What is required: How many lines of the material below contain the string "none"? Answer with the number and nothing else.

--------------------------------------------------

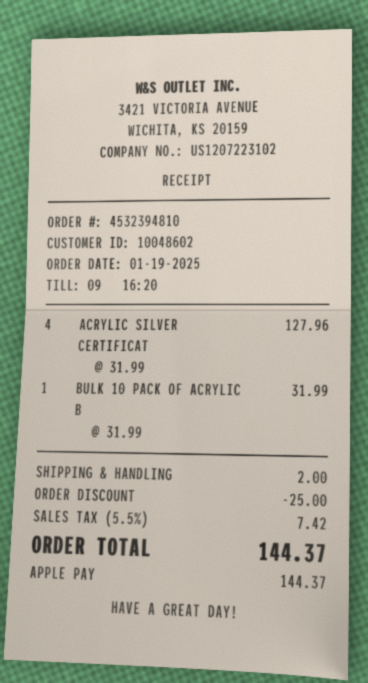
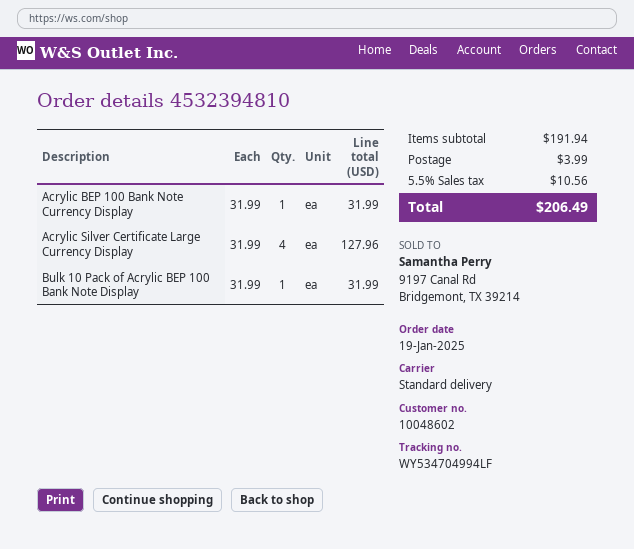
Acrylic BEP 100 Bank Note Currency Display: none -> 1 x 31.99 = 31.99
discount: 25.00 -> none
shipping: 2.00 -> 3.99
tax: 5.5% = 7.42 -> 5.5% = 10.56
total: 144.37 -> 206.49

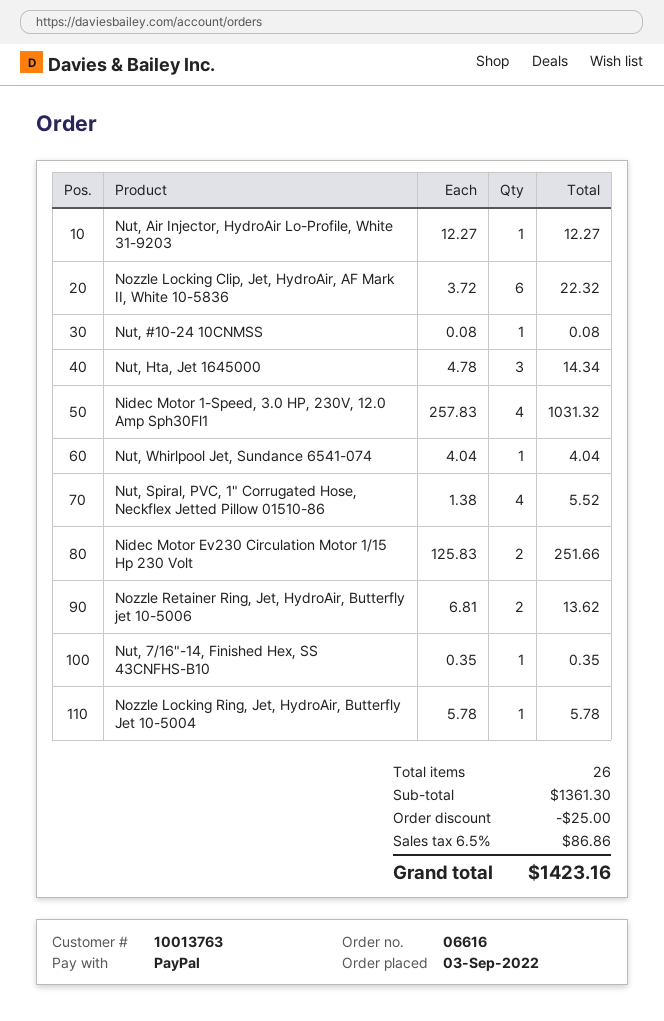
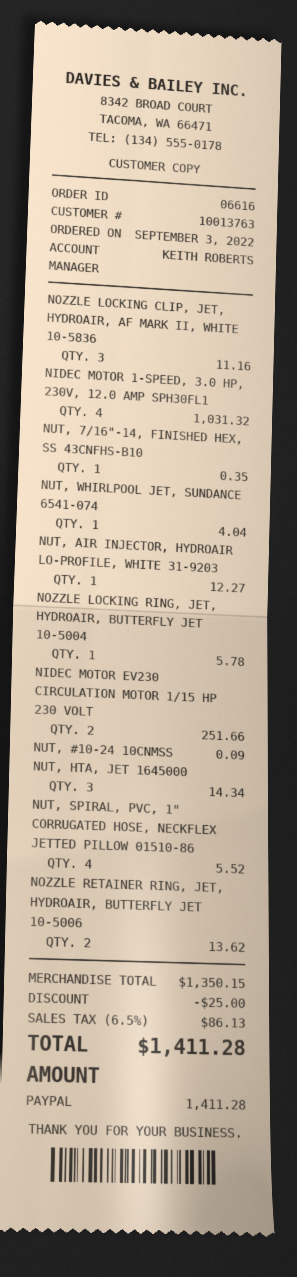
Nozzle Locking Clip, Jet, HydroAir, AF Mark II, White 10-5836: 6 for 22.32 -> 3 for 11.16
Nut, #10-24 10CNMSS: 1 for 0.08 -> 1 for 0.09
subtotal: 1361.30 -> 1350.15
tax: 6.5% = 86.86 -> 6.5% = 86.13
total: 1423.16 -> 1411.28

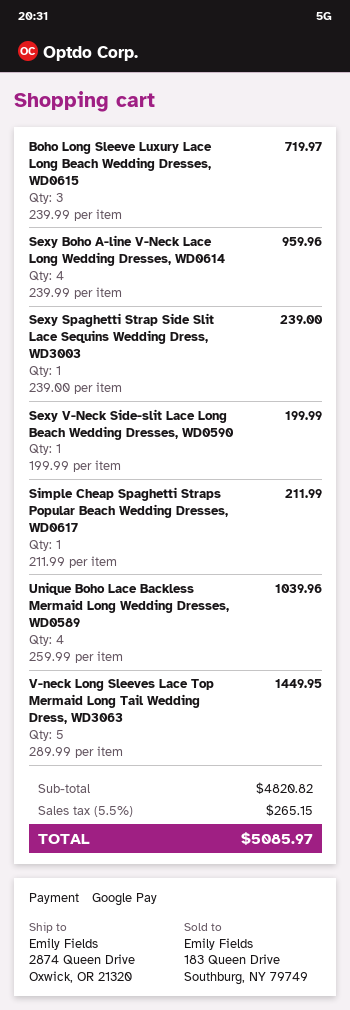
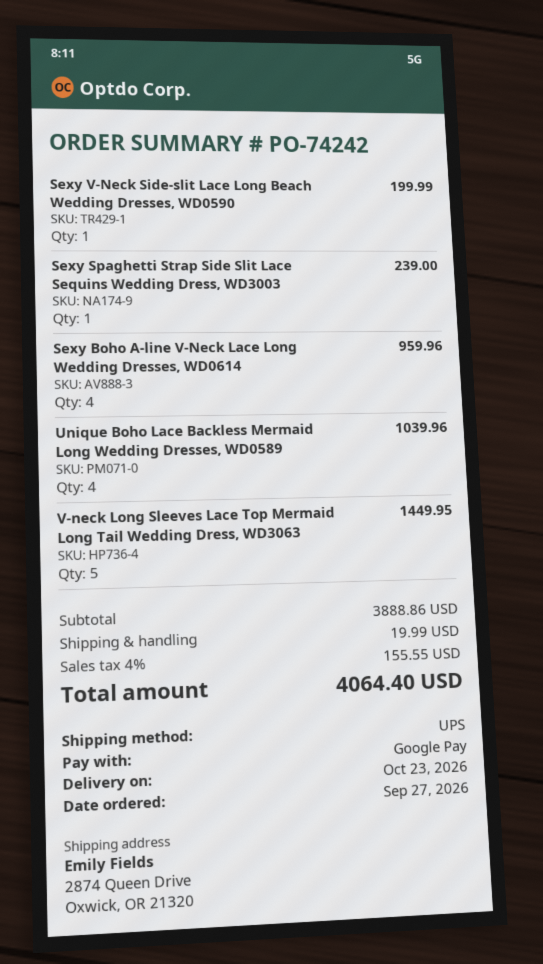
Boho Long Sleeve Luxury Lace Long Beach Wedding Dresses, WD0615: 3 for 719.97 -> none
Simple Cheap Spaghetti Straps Popular Beach Wedding Dresses, WD0617: 1 for 211.99 -> none
subtotal: 4820.82 -> 3888.86
shipping: none -> 19.99
tax: 5.5% = 265.15 -> 4% = 155.55
total: 5085.97 -> 4064.40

--------------------------------------------------

Answer space: 5